Daraus ergibt sich bereits, dass der Vater der Beschwerdeführer für diese keinen Asylantrag gemäß § 3 AsylG gestellt, sondern vielmehr als subsidiär Schutzberechtigter die Gewährung des gleichen Schutzumfanges für seine Kinder begehrt hat. Bestätigt wird dieses Auslegungsergebnis durch die Einvernahme der inzwischen volljährigen Erstbeschwerdeführerin vom 29. Juni 2006 vor dem Bundesasylamt, in der diese den gleichen - nämlich subsidiären - Schutz beantragte, der auch ihrem Vater gewährt wurde. Dass die Erstbeschwerdeführerin am 27. April 2006 zu ihren "Fluchtgründen" einvernommen wurde, vermag daran nichts zu ändern, wurde doch anlässlich der Einvernahme kein Asylantrag gestellt. Für die Zweitbeschwerdeführerin sowie den Dritt- und Viertbeschwerdeführer stellte ihr Vater zwar anlässlich der Einvernahme vom 27. April 2006 "Asylanträge", nahm diese aber in der folgenden Einvernahme am 29. Juni 2006 dahingehend zurück, dass er als subsidiär Schutzberechtigter "den gleichen Schutz" für seine Kinder geltend machte und für diese keine eigenen Fluchtgründe vorbrachte.

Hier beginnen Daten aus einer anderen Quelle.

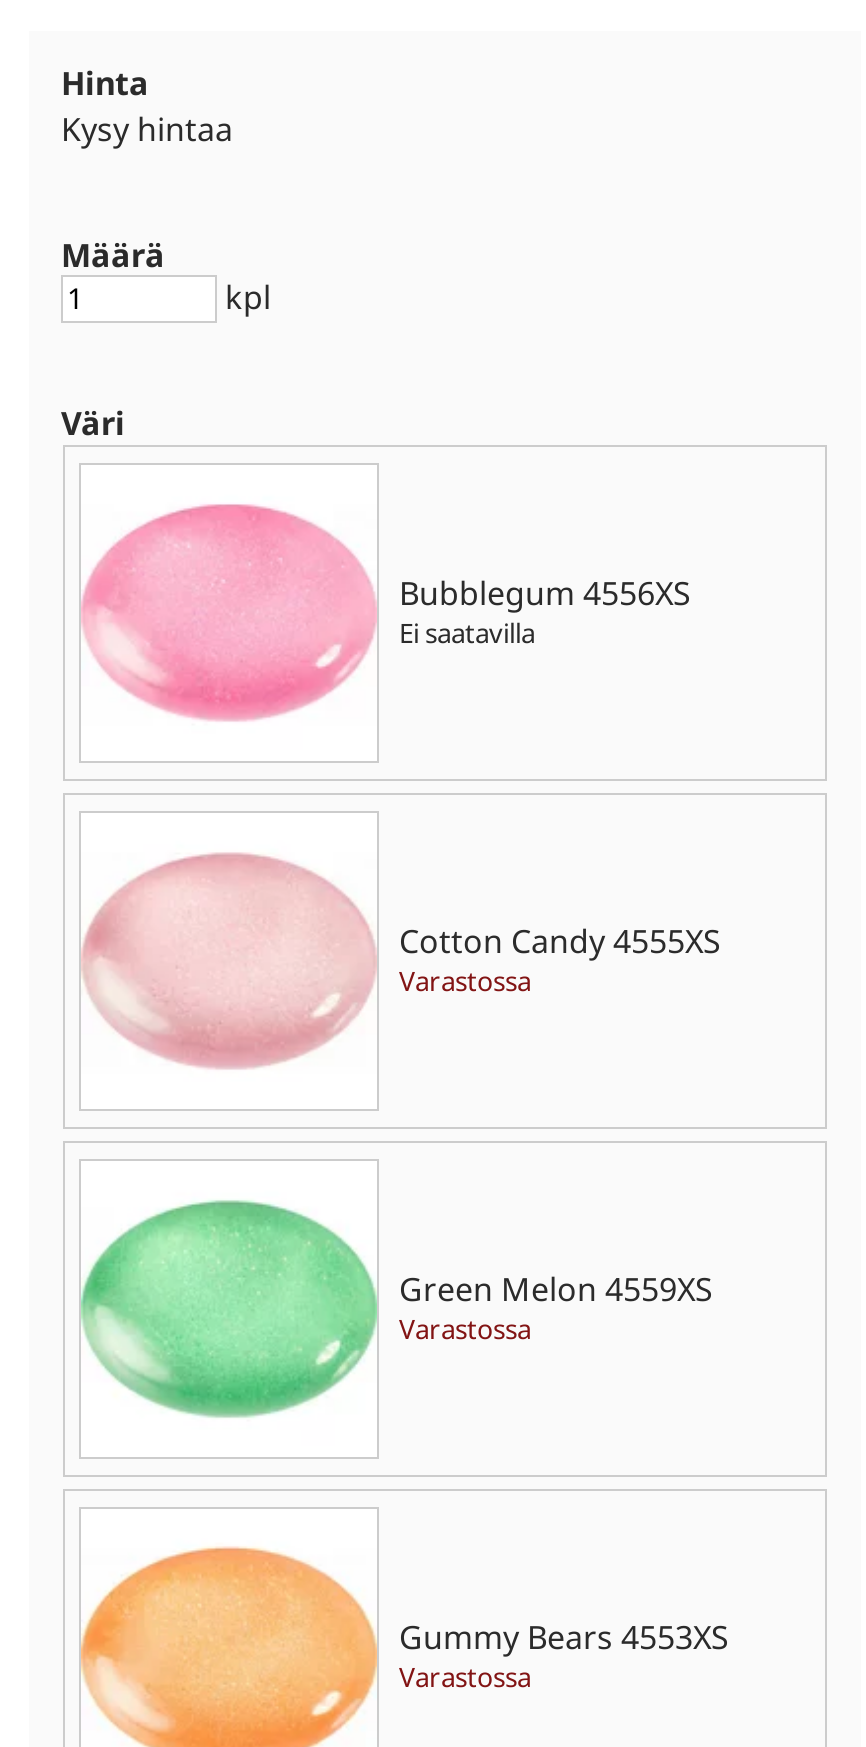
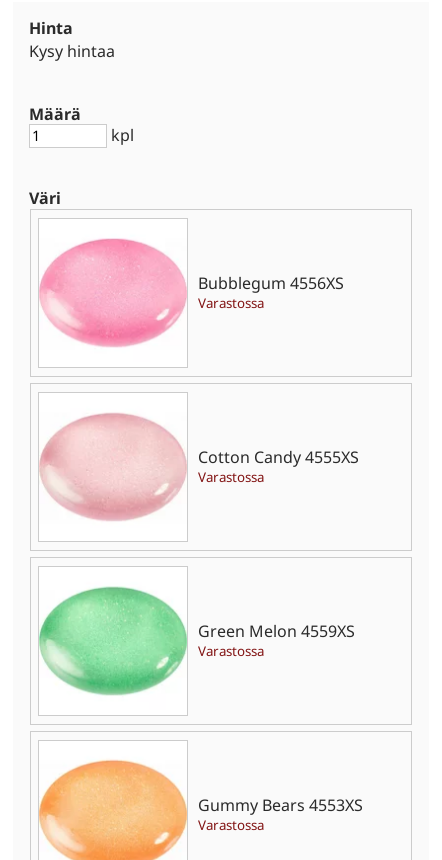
- Ei saatavilla
+ Varastossa
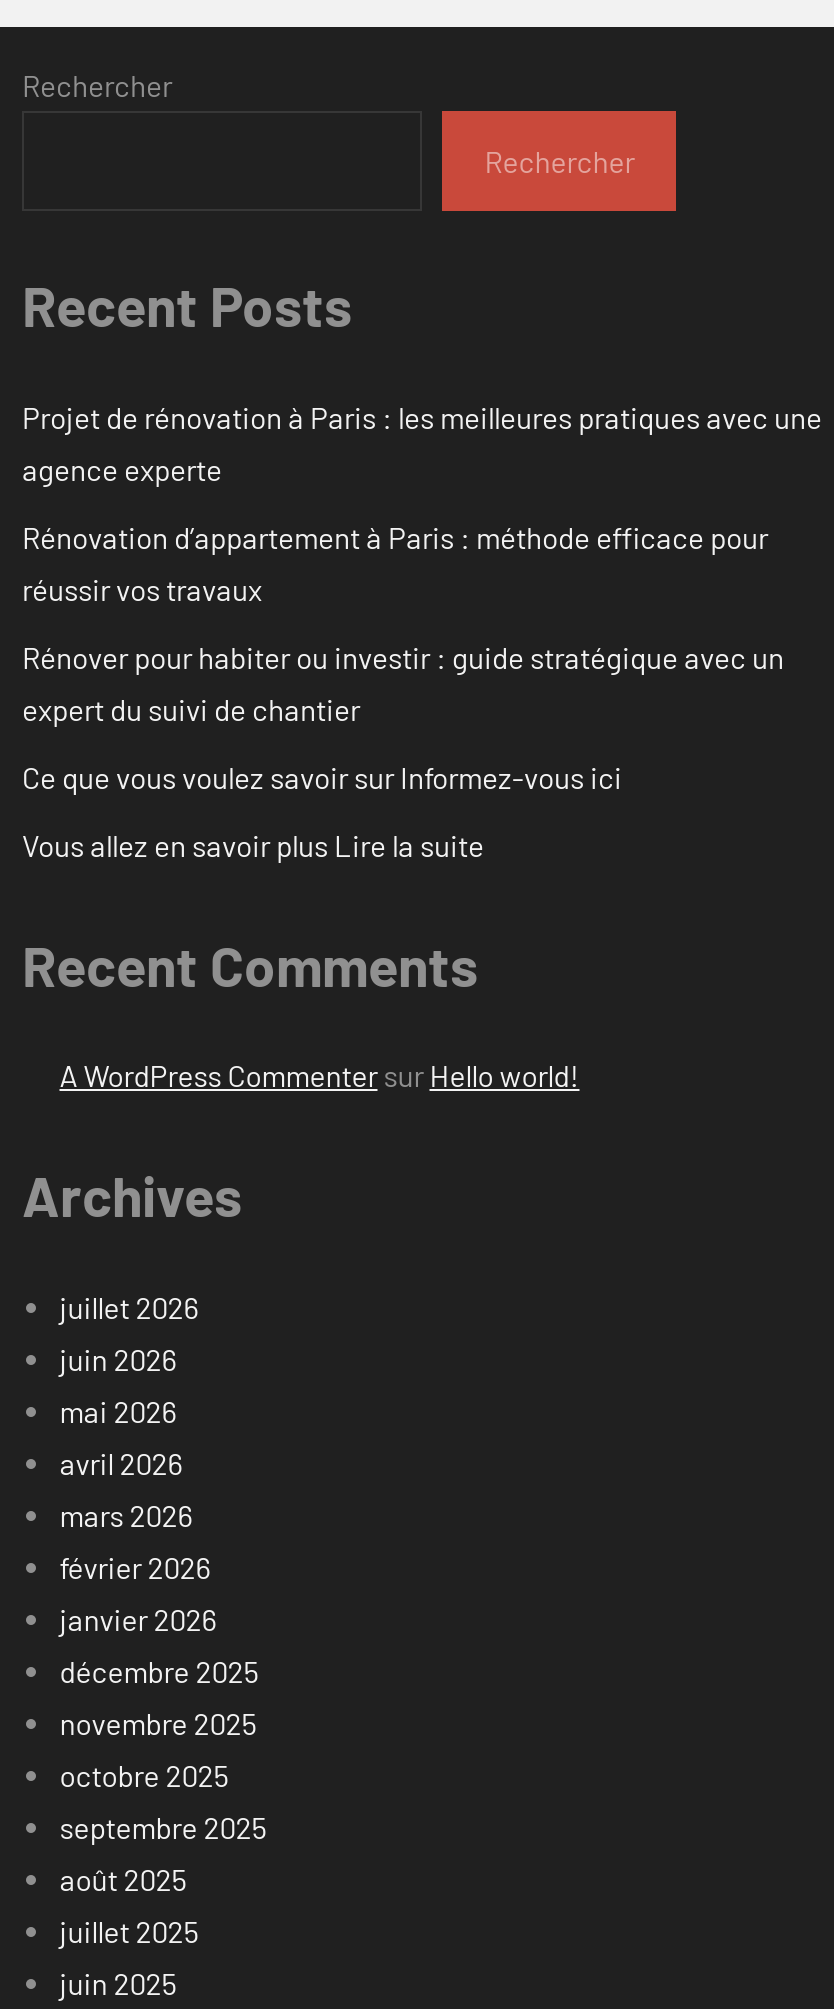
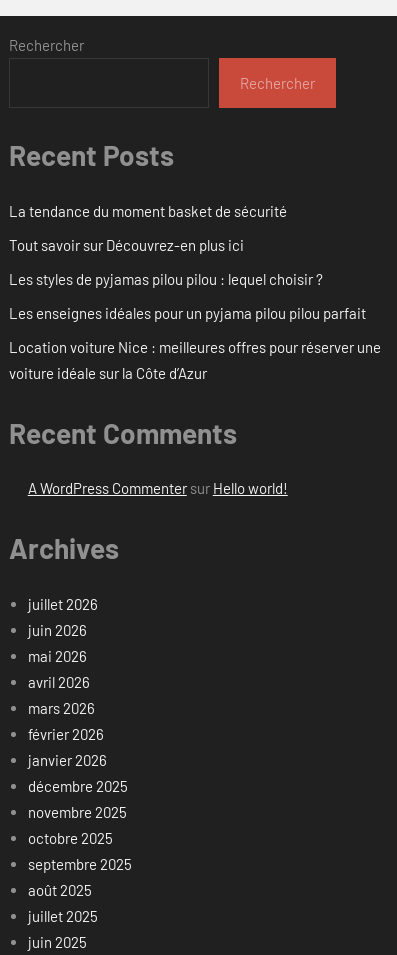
- Projet de rénovation à Paris : les meilleures pratiques avec une
- agence experte
+ La tendance du moment basket de sécurité

- Rénovation d’appartement à Paris : méthode efficace pour
- réussir vos travaux
+ Tout savoir sur Découvrez-en plus ici

- Rénover pour habiter ou investir : guide stratégique avec un
- expert du suivi de chantier
+ Les styles de pyjamas pilou pilou : lequel choisir ?

- Ce que vous voulez savoir sur Informez-vous ici
+ Les enseignes idéales pour un pyjama pilou pilou parfait

- Vous allez en savoir plus Lire la suite
+ Location voiture Nice : meilleures offres pour réserver une
+ voiture idéale sur la Côte d’Azur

Bei dieser Sachlage ist davon auszugehen, dass die Beschwerdeführer auch nach ihrer Einreise in das Bundesgebiet nur die Gewährung jenes subsidiären Schutzes angestrebt haben, der ihrem Vater bereits gewährt worden ist. Asylanträge haben sie hingegen - trotz missverständlicher Protokollierung anlässlich der Einvernahme des Vaters der Beschwerdeführer am 27. April 2006 - nicht gestellt.

Es bleibt zu prüfen, ob eine solche - auf die Erlangung des Status eines subsidiär Schutzberechtigten - eingeschränkte Antragstellung im Familienverfahren zulässig ist.

Die in diesem Zusammenhang maßgeblichen Bestimmungen des AsylG 1997 in der hier anzuwendenden Fassung der AsylG-Novelle 2003, BGBl. I Nr. 101, lauten wie folgt:

"Familienverfahren

§ 10. (1) Familienangehörige (§ 1 Z 6) eines

1.

Asylberechtigten;

2.

subsidiär Schutzberechtigten (§§ 8 in Verbindung mit 15) oder

3.

Asylwerbers

stellen einen Antrag auf Gewährung desselben Schutzes. Für Ehegatten gilt dies überdies nur dann, wenn die Ehe spätestens innerhalb eines Jahres nach der Einreise des Fremden geschlossen wird, der den ersten Asylantrag eingebracht hat.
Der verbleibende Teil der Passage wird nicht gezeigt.